> _Work required_
Restate, word for word, each entry that follows, but skip its pictures.

╔══

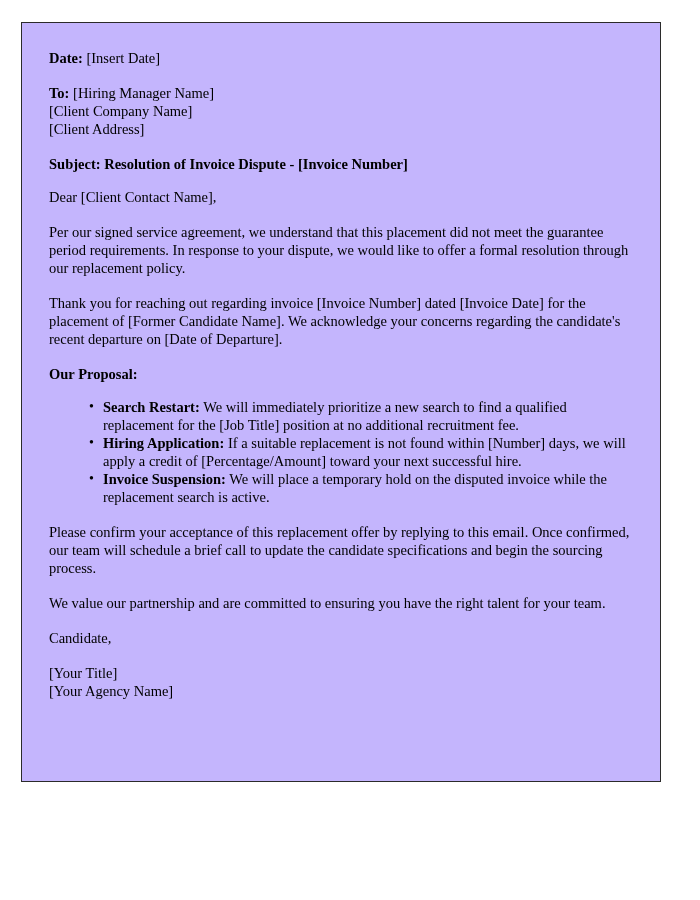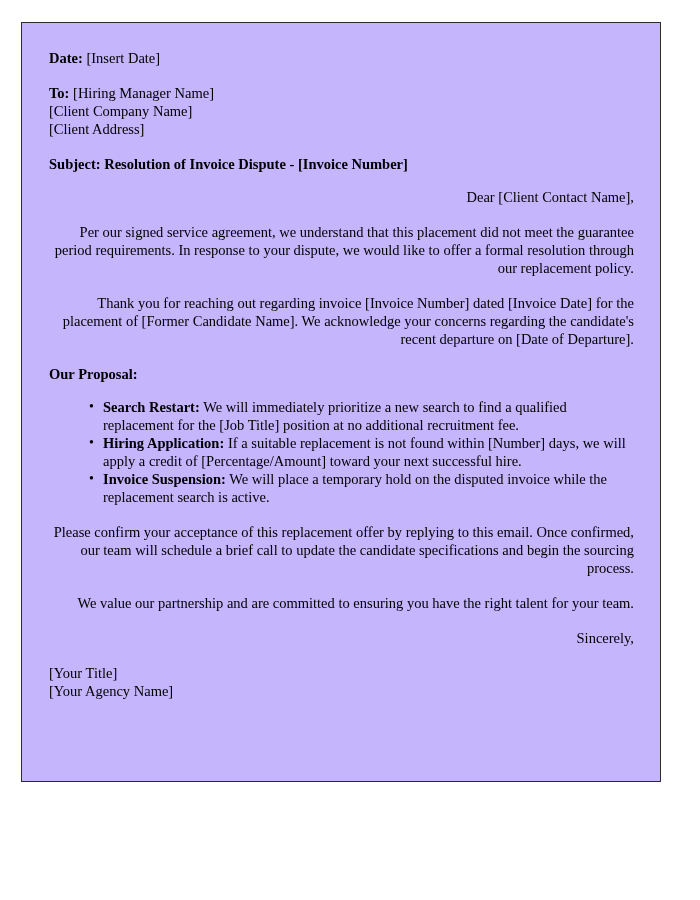"Dear [Client Contact Name]," .para { text-align: right -> left }
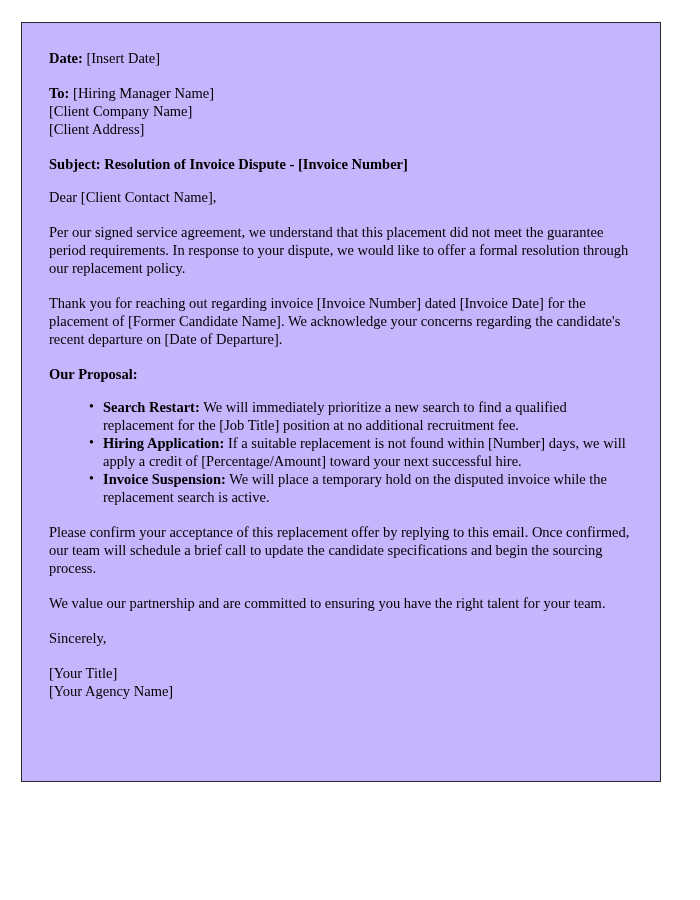"Sincerely," div.para { text: Sincerely -> Candidate }
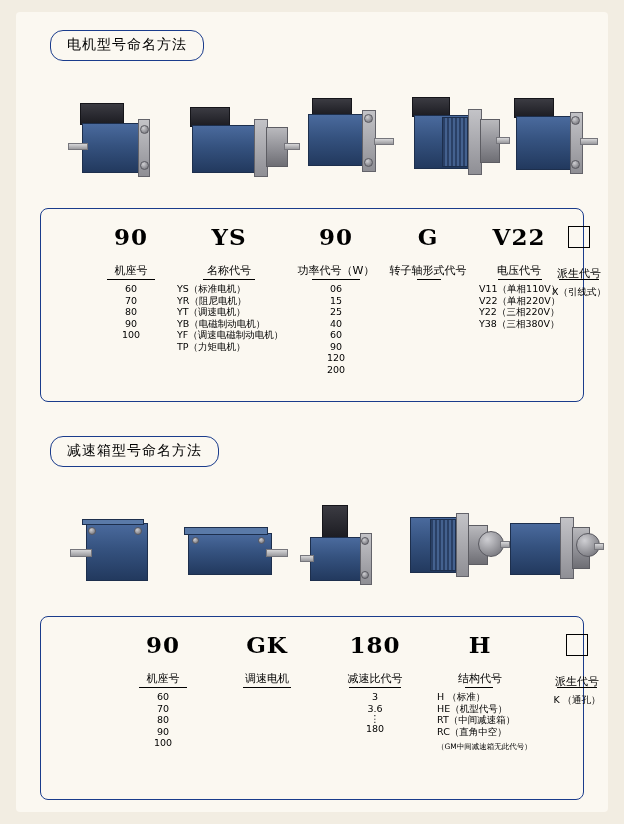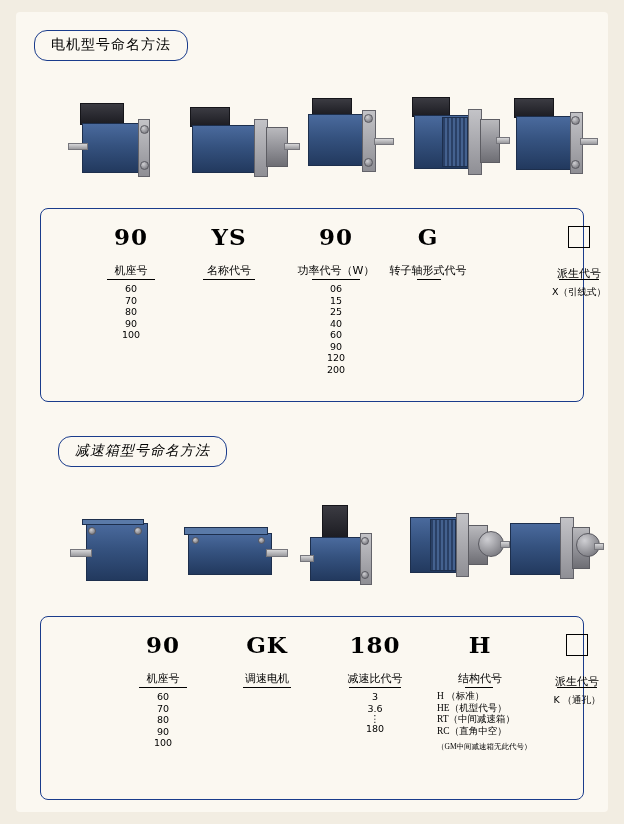"电机型号命名方法" #sec1-head { left: 18px -> 34px }
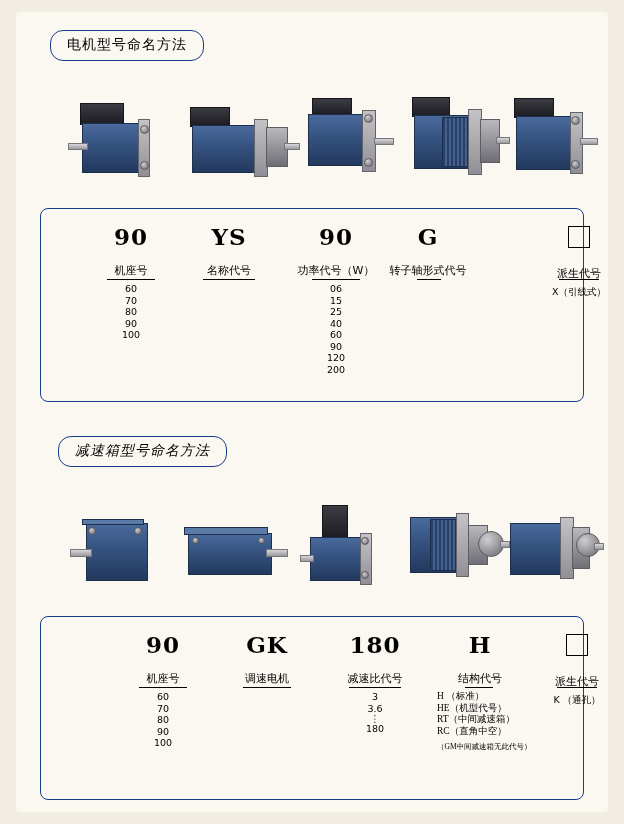"V22" div.col { html: none -> <div> <div>V22</div> <div></div> <div>电压代号</div> <div> <div>V11（单相110V）</div> <div>V22（单相220V）</div> <div>Y22（三相220V）</div> <div>Y38（三相380V）</div> </div> </div> }
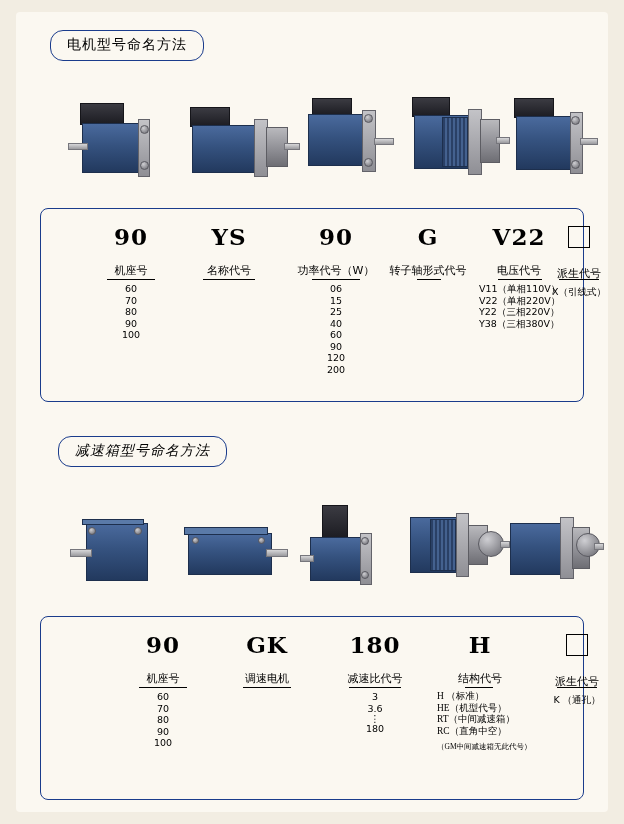"YS（标准电机）" div.col-lines { html: none -> <div> <div>YS（标准电机）</div> <div>YR（阻尼电机）</div> <div>YT（调速电机）</div> <div>YB（电磁制动电机）</div> <div>YF（调速电磁制动电机）</div> <div>TP（力矩电机）</div> </div> }
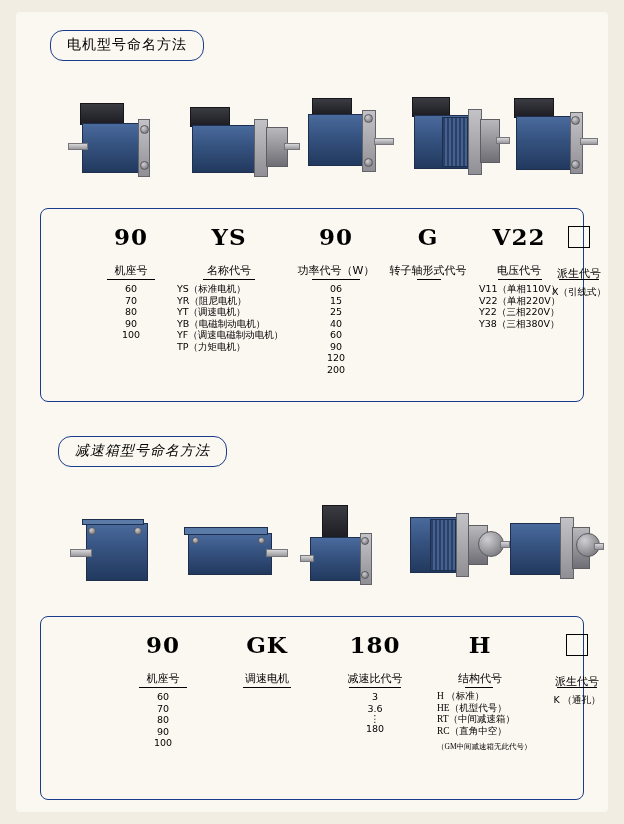"减速箱型号命名方法" #sec2-head { font-style: italic -> none; left: 42px -> 34px }
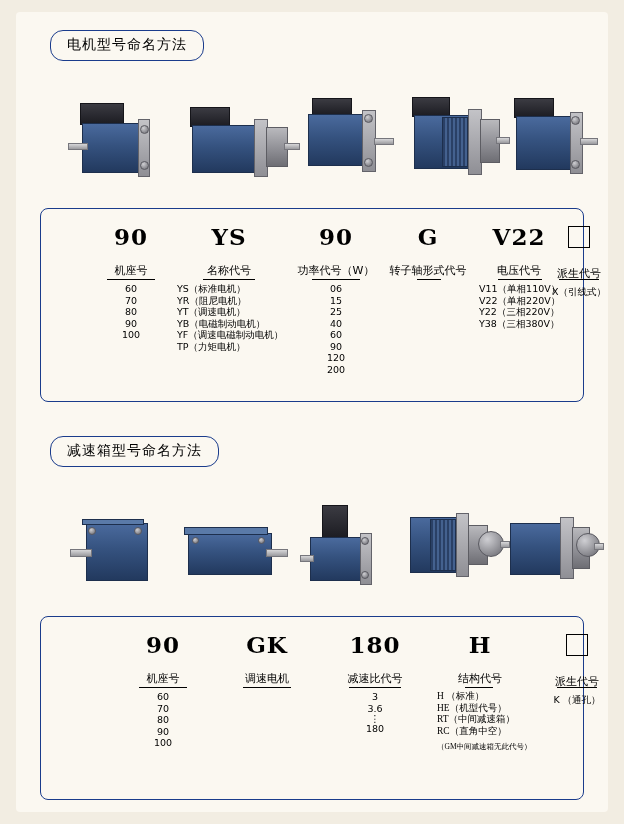"H （标准）" div.col-lines { font-family: Liberation Serif, serif -> none }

╚══

> _Task result_
"Dear [Client Contact Name]," .para { text-align: right -> left }
"Sincerely," div.para { text: Sincerely -> Candidate }
"电机型号命名方法" #sec1-head { left: 18px -> 34px }
"V22" div.col { html: none -> <div> <div>V22</div> <div></div> <div>电压代号</div> <div> <div>V11（单相110V）</div> <div>V22（单相220V）</div> <div>Y22（三相220V）</div> <div>Y38（三相380V）</div> </div> </div> }
"YS（标准电机）" div.col-lines { html: none -> <div> <div>YS（标准电机）</div> <div>YR（阻尼电机）</div> <div>YT（调速电机）</div> <div>YB（电磁制动电机）</div> <div>YF（调速电磁制动电机）</div> <div>TP（力矩电机）</div> </div> }
"减速箱型号命名方法" #sec2-head { font-style: italic -> none; left: 42px -> 34px }
"H （标准）" div.col-lines { font-family: Liberation Serif, serif -> none }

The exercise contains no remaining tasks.